A short time ago in this column, I made the case for the wines of Washington.
I thought the quality and depth of flavor coming from that No. 2 producing state had exponentially spread to buyer decisions. Shelf space in wine shops are making these wines available, especially the top combination of Chateau Ste. Michelle and Columbia Crest, combining massive farming, production and distribution tools to make a solid impression in the industry.
Among the elite names in Washington, Leonetti of Walla Walla wowed a recent gathering of that state’s wine connoisseurs, with its signature style of blackberry and black tea. Flushed with this newfound discovery, I was attracted by one of the frequent Friday comprehensive tastings at Meritage Wine Market in Encinitas, underlining the Pacific Northwest. The other state featured was Oregon. Both states are a kind of hybrid wine style of the warm stable weather of the West Coast producing lively fruit, combining with the cool nights that create added acidity during the growing season, an “old world” wine attraction.
The lineup at Meritage included a few Oregon picks led by a Ken Wright Willamette Valley Pinot Noir 2014 ($30). With Pinot, you are in Oregon’s sweet spot. It excels at this varietal that resembles Burgundies coming out of the district of the same name in France, with rich flavors and muscular black cherry backbone.

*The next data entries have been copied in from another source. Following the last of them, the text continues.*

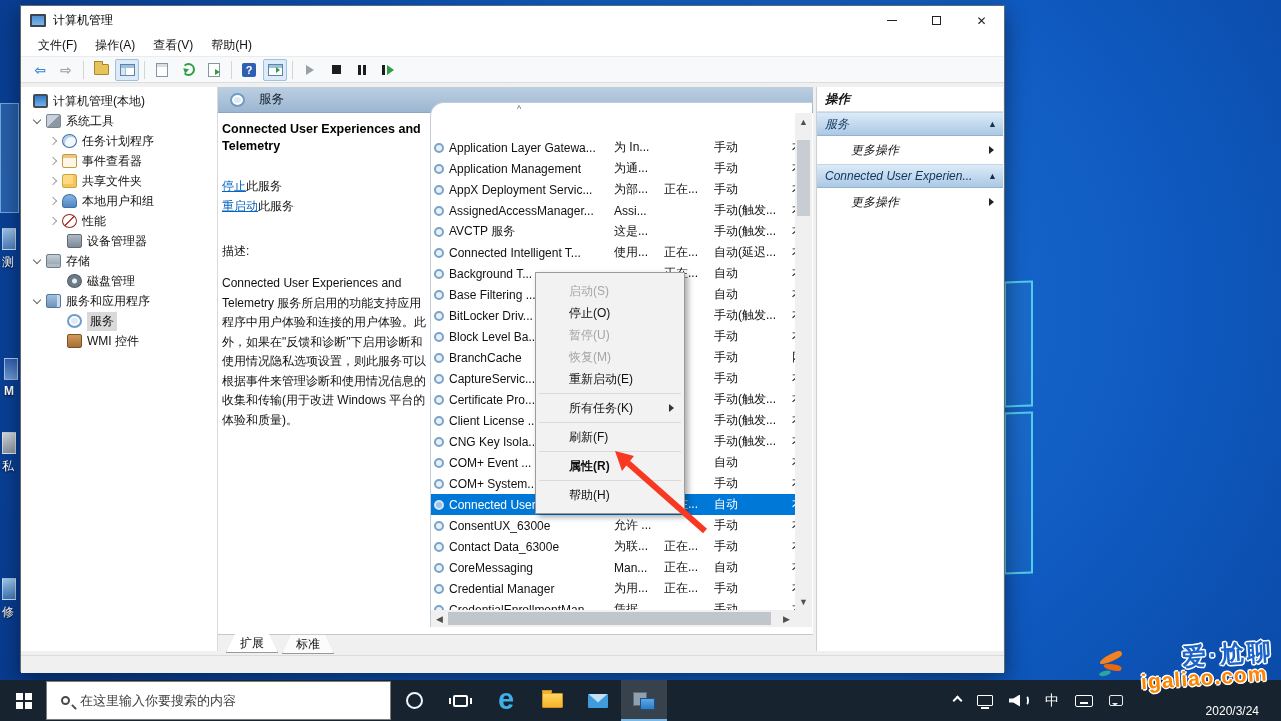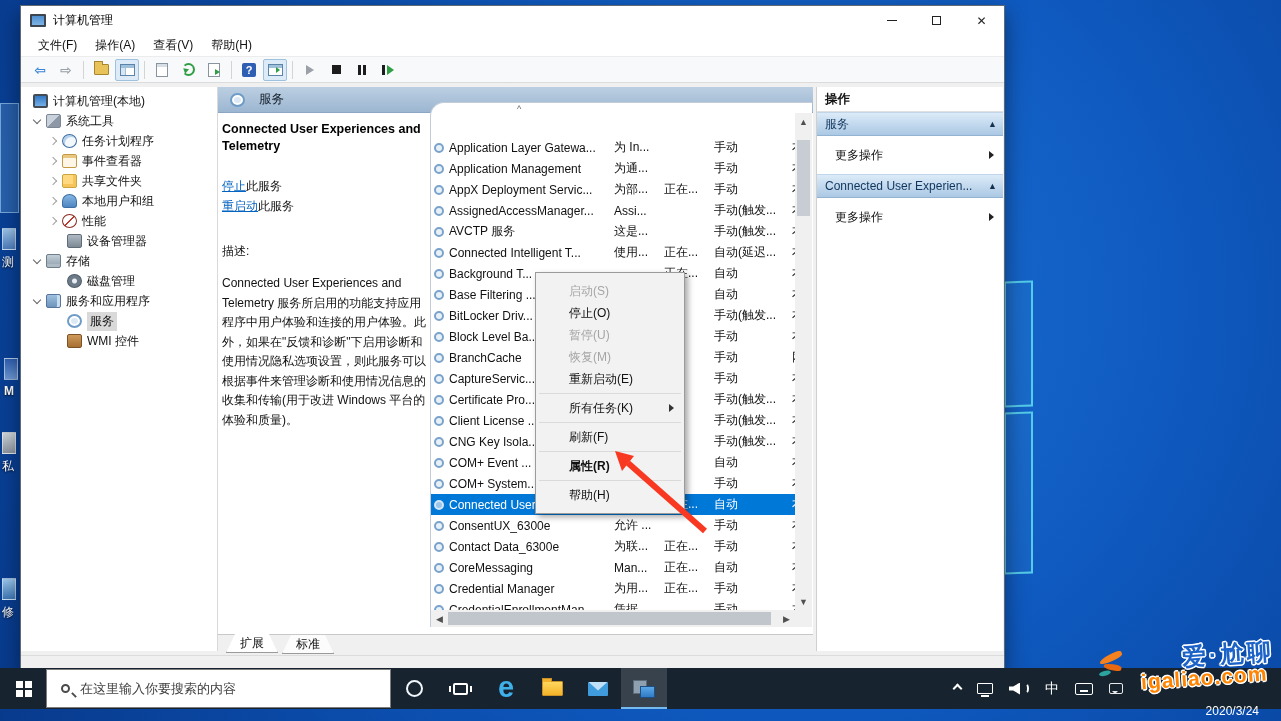"操作" #actions { font-style: none -> italic }
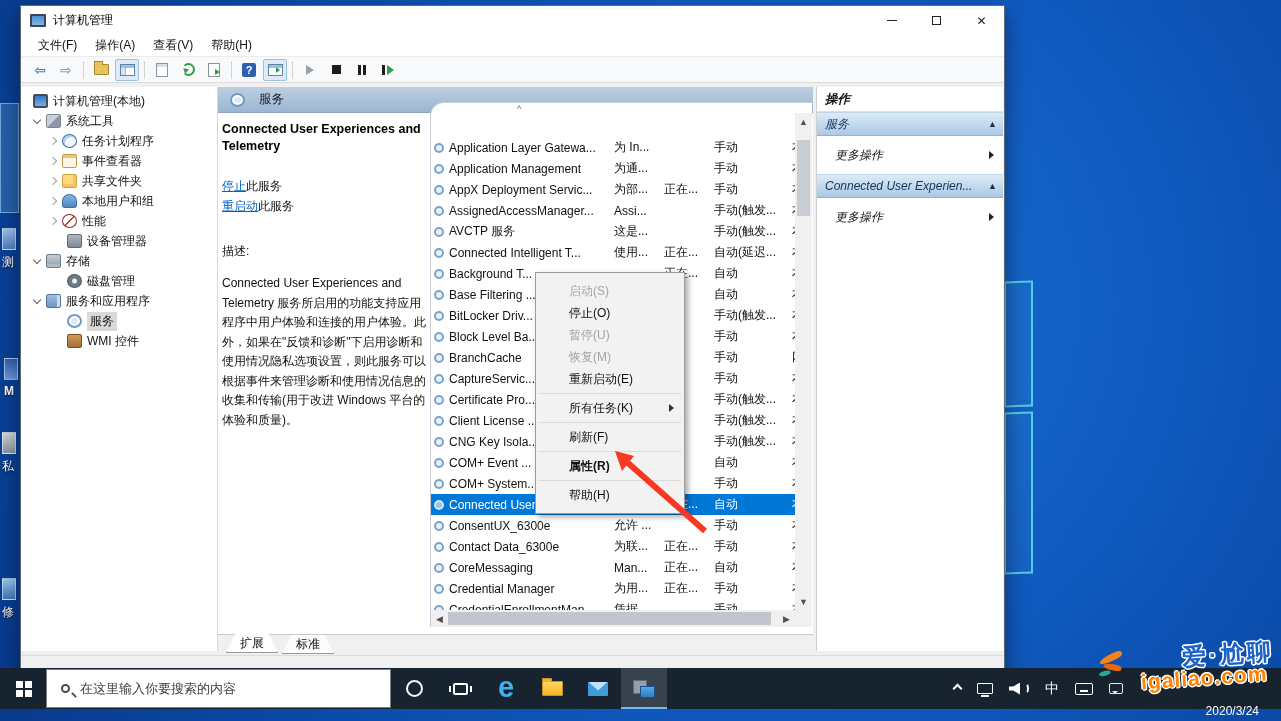"更多操作" .amore { height: 38px -> 28px; padding-left: 18px -> 34px }
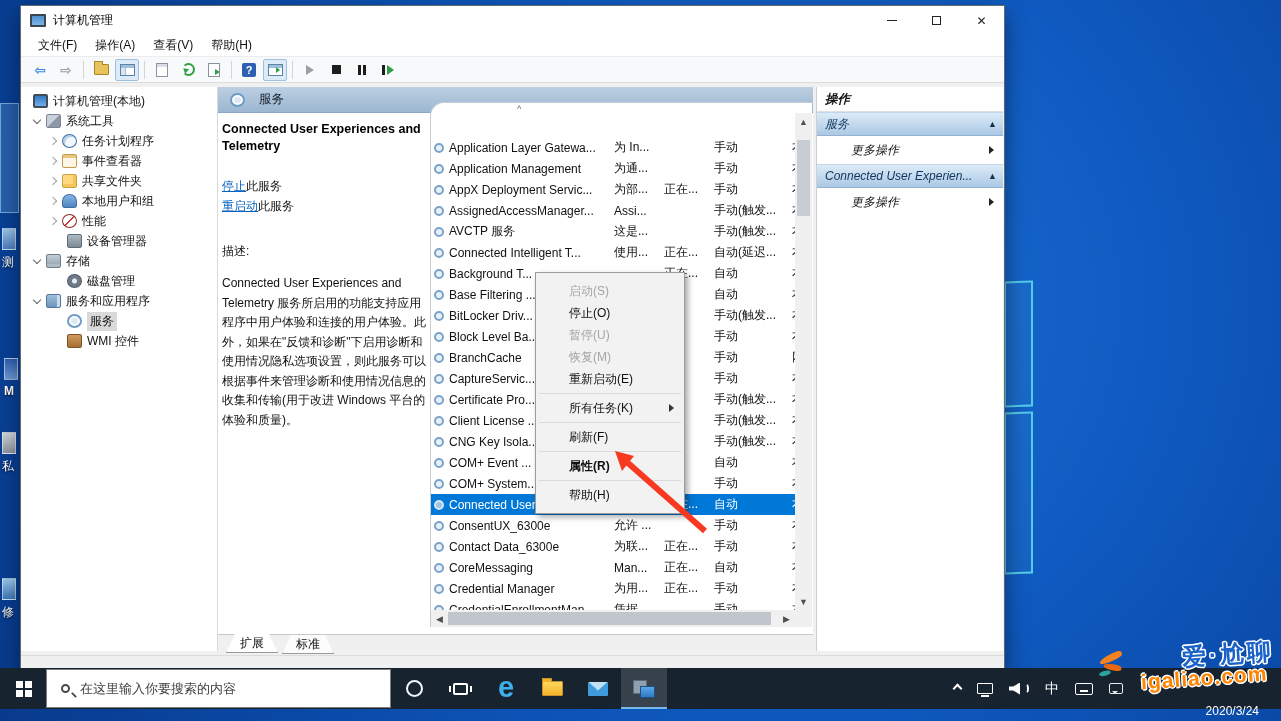"在这里输入你要搜索的内容" #taskbar { bottom: 12px -> 0 }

By far, the star of this tasting was the Quilceda Creek Columbia Valley Washington Red (CVR) 2015 ($72). This is world-class Cabernet Sauvignon from the winery that was awarded Best Washington State Winery 2017 at Robert Parker’s Wine Advocate event. The CVR is a blend of 81 percent Cab Sauvignon, 11 percent Merlot, 4 percent Cab Franc and 4 percent Petit Verdot. Meritage called it “a decadent texture that slowly gives way to a vivid display of crushed violets, black plum, dark spices and chocolate dipped raspberries.”
In 2015, Wine Spectator gave Quilceda Creek the No. 2 wine in all the world for its 2012 Cabernet Sauvignon. This winery is located in the massive Columbia Valley of Washington.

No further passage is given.